-- TASK DESCRIPTION --
In the copy, include every entry exactly but none of its images.

-- THE INPUT --
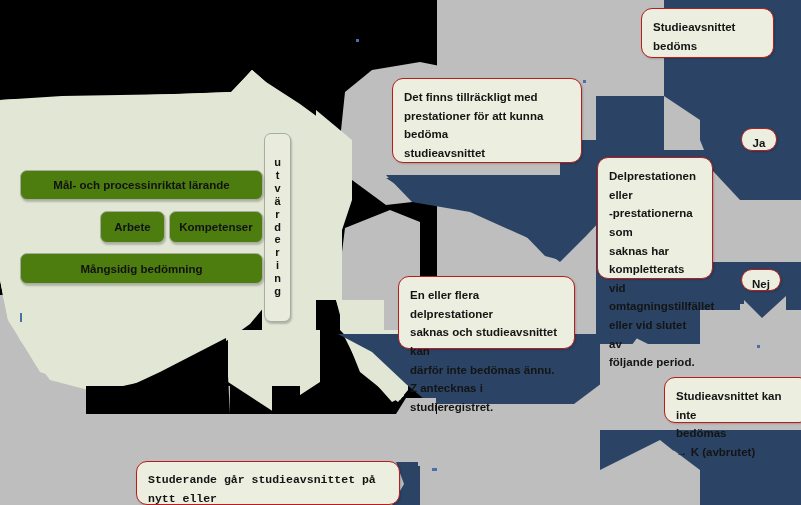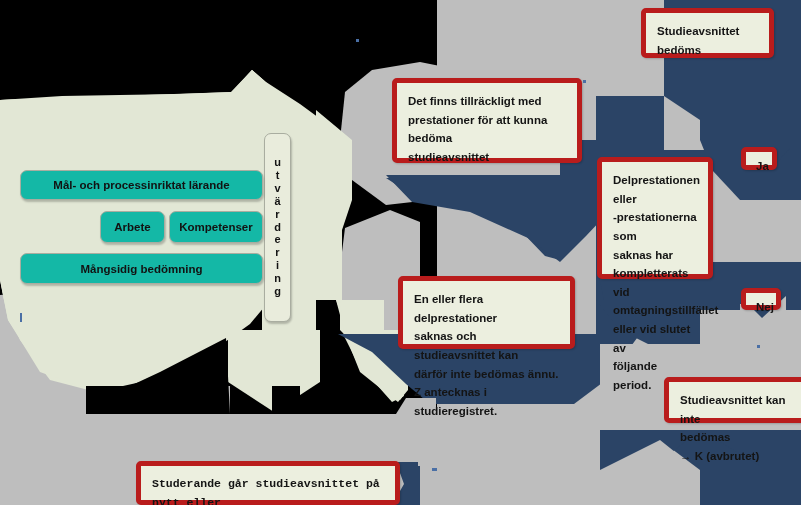--- a/index.html
+++ b/index.html
@@ -12,43 +12,42 @@
     background:#000000;
   }
   #artboard{position:absolute;inset:0;}
   #artboard svg{display:block;width:801px;height:505px;}
 
   
   .callout{
     position:absolute;
     box-sizing:border-box;
     background:#ecefdf;
-    border:5px solid #b91c1c;
-    border-radius:5px;
+    border:1px solid #b91c1c;
+    border-radius:11px;
     color:#141414;
     font-weight:bold;
     font-size:11.5px;
     line-height:1.62;
     padding:9px 11px;
     box-shadow:1px 1px 2px rgba(0,0,0,.18);
     white-space:pre-line;
   }
   .callout.small{
     font-size:11.5px;
     padding:6px 10px;
     line-height:1.4;
     text-align:center;
-    margin-top:19px;
   }
 
   
   .chip{
     position:absolute;
     box-sizing:border-box;
-    background:#14b8a6;
+    background:#4d7c0f;
     border:1px solid #a9ada0;
     border-radius:7px;
     box-shadow:1px 2px 2px rgba(0,0,0,.22);
     display:flex;align-items:center;justify-content:center;
     color:#121212;
     font-weight:bold;
     font-size:11.5px;
     text-align:center;
   }
   .chip-wide{}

-- TASK OUTPUT --
--- a/index.html
+++ b/index.html
@@ -12,43 +12,42 @@
     background:#000000;
   }
   #artboard{position:absolute;inset:0;}
   #artboard svg{display:block;width:801px;height:505px;}
 
   
   .callout{
     position:absolute;
     box-sizing:border-box;
     background:#ecefdf;
-    border:5px solid #b91c1c;
-    border-radius:5px;
+    border:1px solid #b91c1c;
+    border-radius:11px;
     color:#141414;
     font-weight:bold;
     font-size:11.5px;
     line-height:1.62;
     padding:9px 11px;
     box-shadow:1px 1px 2px rgba(0,0,0,.18);
     white-space:pre-line;
   }
   .callout.small{
     font-size:11.5px;
     padding:6px 10px;
     line-height:1.4;
     text-align:center;
-    margin-top:19px;
   }
 
   
   .chip{
     position:absolute;
     box-sizing:border-box;
-    background:#14b8a6;
+    background:#4d7c0f;
     border:1px solid #a9ada0;
     border-radius:7px;
     box-shadow:1px 2px 2px rgba(0,0,0,.22);
     display:flex;align-items:center;justify-content:center;
     color:#121212;
     font-weight:bold;
     font-size:11.5px;
     text-align:center;
   }
   .chip-wide{}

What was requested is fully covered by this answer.